** Recorded information follows **
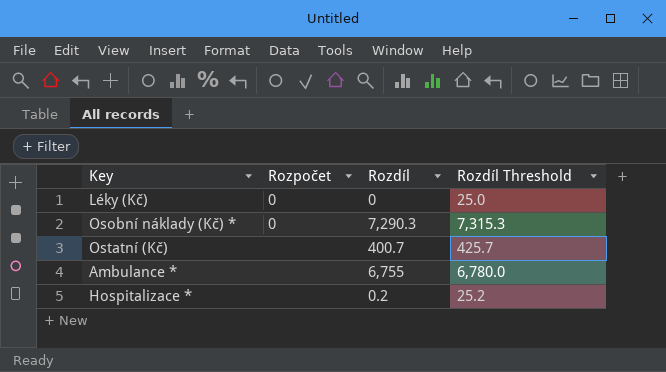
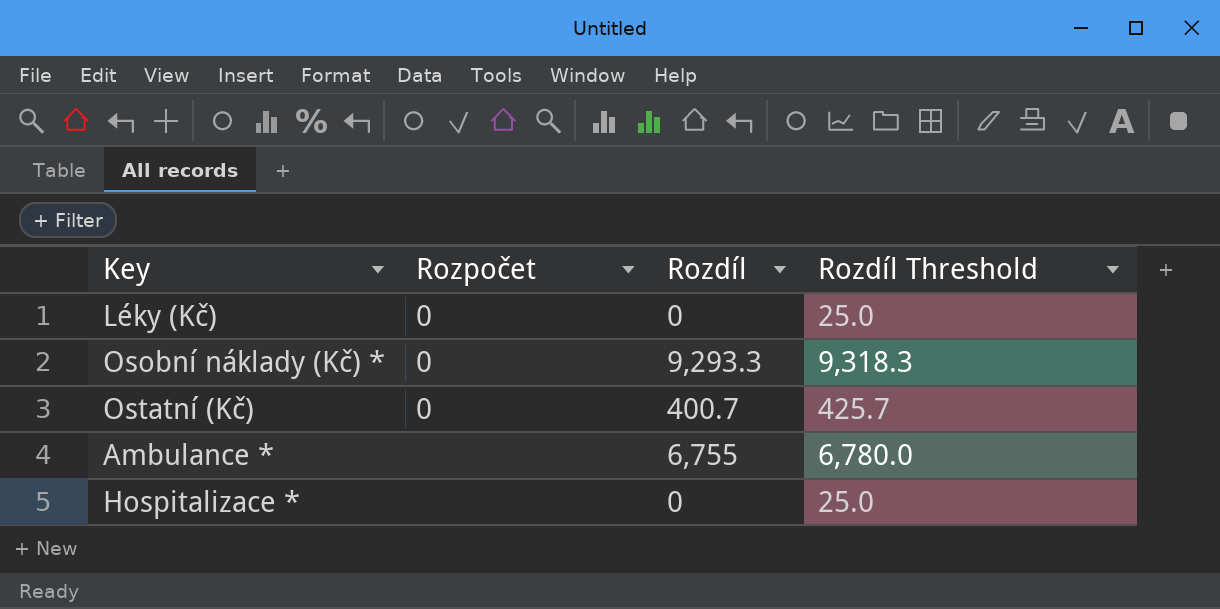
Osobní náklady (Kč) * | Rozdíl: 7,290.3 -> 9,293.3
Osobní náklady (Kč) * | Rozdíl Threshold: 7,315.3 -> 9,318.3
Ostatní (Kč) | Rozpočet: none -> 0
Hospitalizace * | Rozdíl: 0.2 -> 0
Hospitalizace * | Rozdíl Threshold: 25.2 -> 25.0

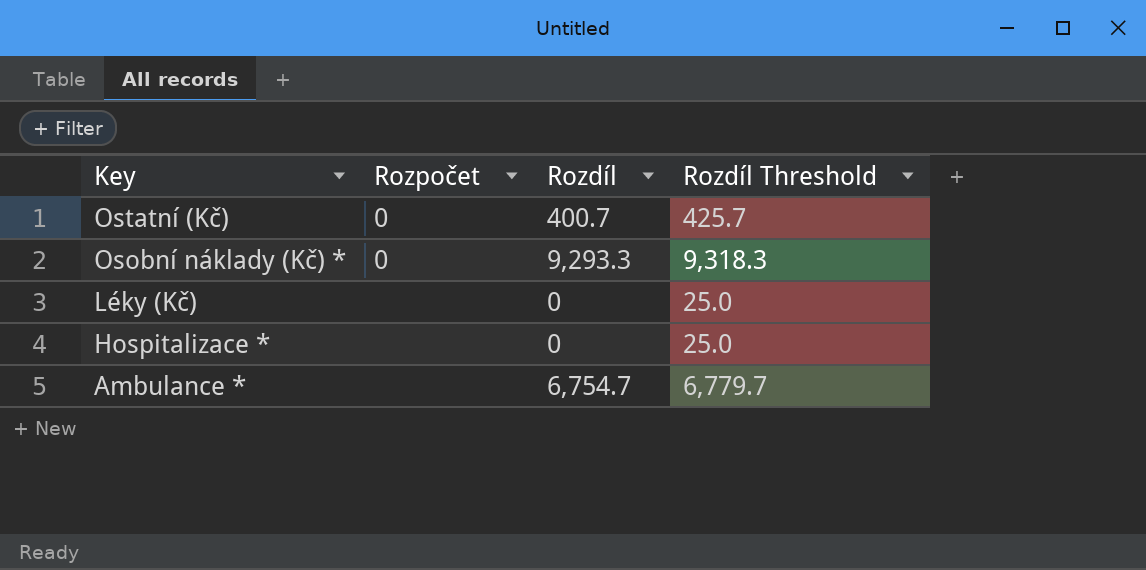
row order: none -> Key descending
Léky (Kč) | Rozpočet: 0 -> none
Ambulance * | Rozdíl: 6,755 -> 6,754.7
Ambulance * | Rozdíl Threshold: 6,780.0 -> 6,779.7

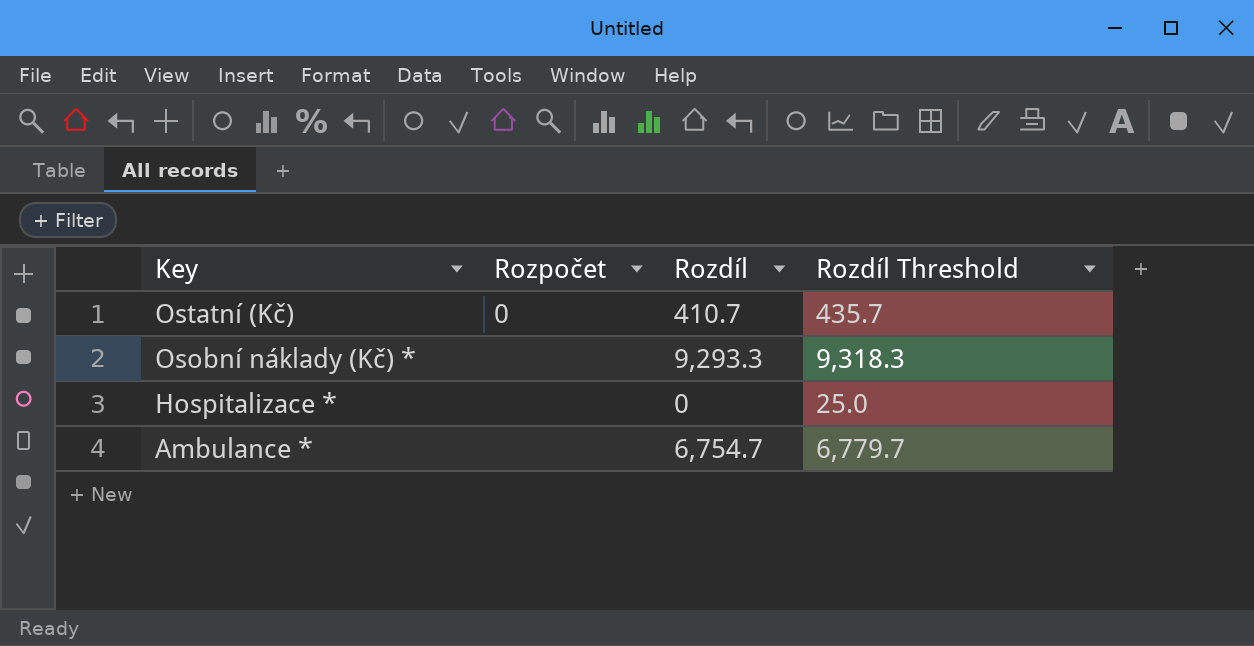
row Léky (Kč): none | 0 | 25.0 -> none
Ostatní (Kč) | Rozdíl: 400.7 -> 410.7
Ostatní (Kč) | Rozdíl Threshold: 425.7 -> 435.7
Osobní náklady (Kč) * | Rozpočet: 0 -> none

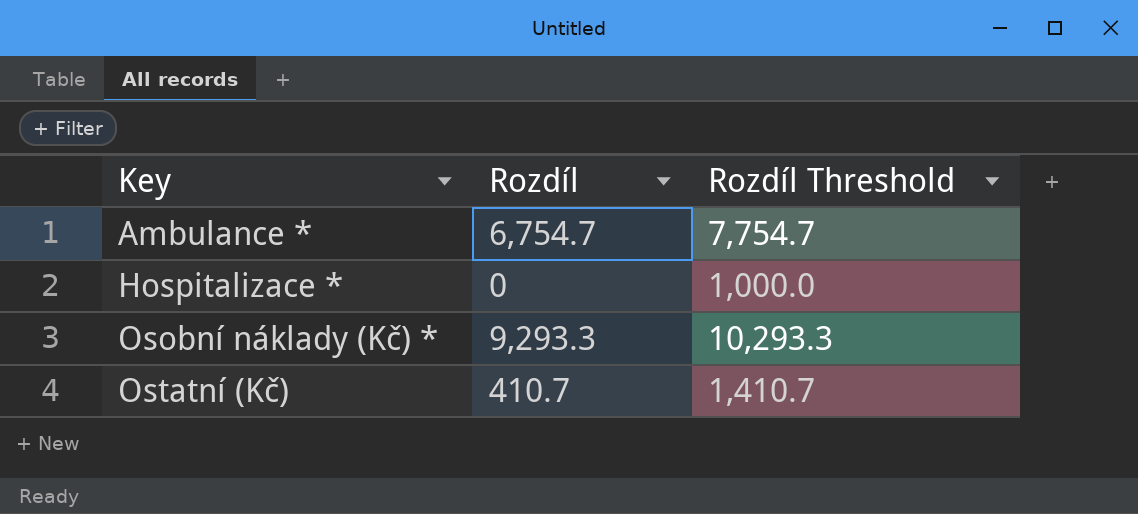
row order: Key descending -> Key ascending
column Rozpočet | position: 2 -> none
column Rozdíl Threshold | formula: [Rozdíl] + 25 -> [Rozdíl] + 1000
** End of Recorded information **
- Work to complete:
Using the listing above, restate exactly the range between the lines holding "Léky (Kč) | Rozpočet: 0 -> none" and "Ostatní (Kč) | Rozdíl Threshold: 425.7", inclusive, with pictures left out.

- Task answer:
Léky (Kč) | Rozpočet: 0 -> none
Ambulance * | Rozdíl: 6,755 -> 6,754.7
Ambulance * | Rozdíl Threshold: 6,780.0 -> 6,779.7

row Léky (Kč): none | 0 | 25.0 -> none
Ostatní (Kč) | Rozdíl: 400.7 -> 410.7
Ostatní (Kč) | Rozdíl Threshold: 425.7 -> 435.7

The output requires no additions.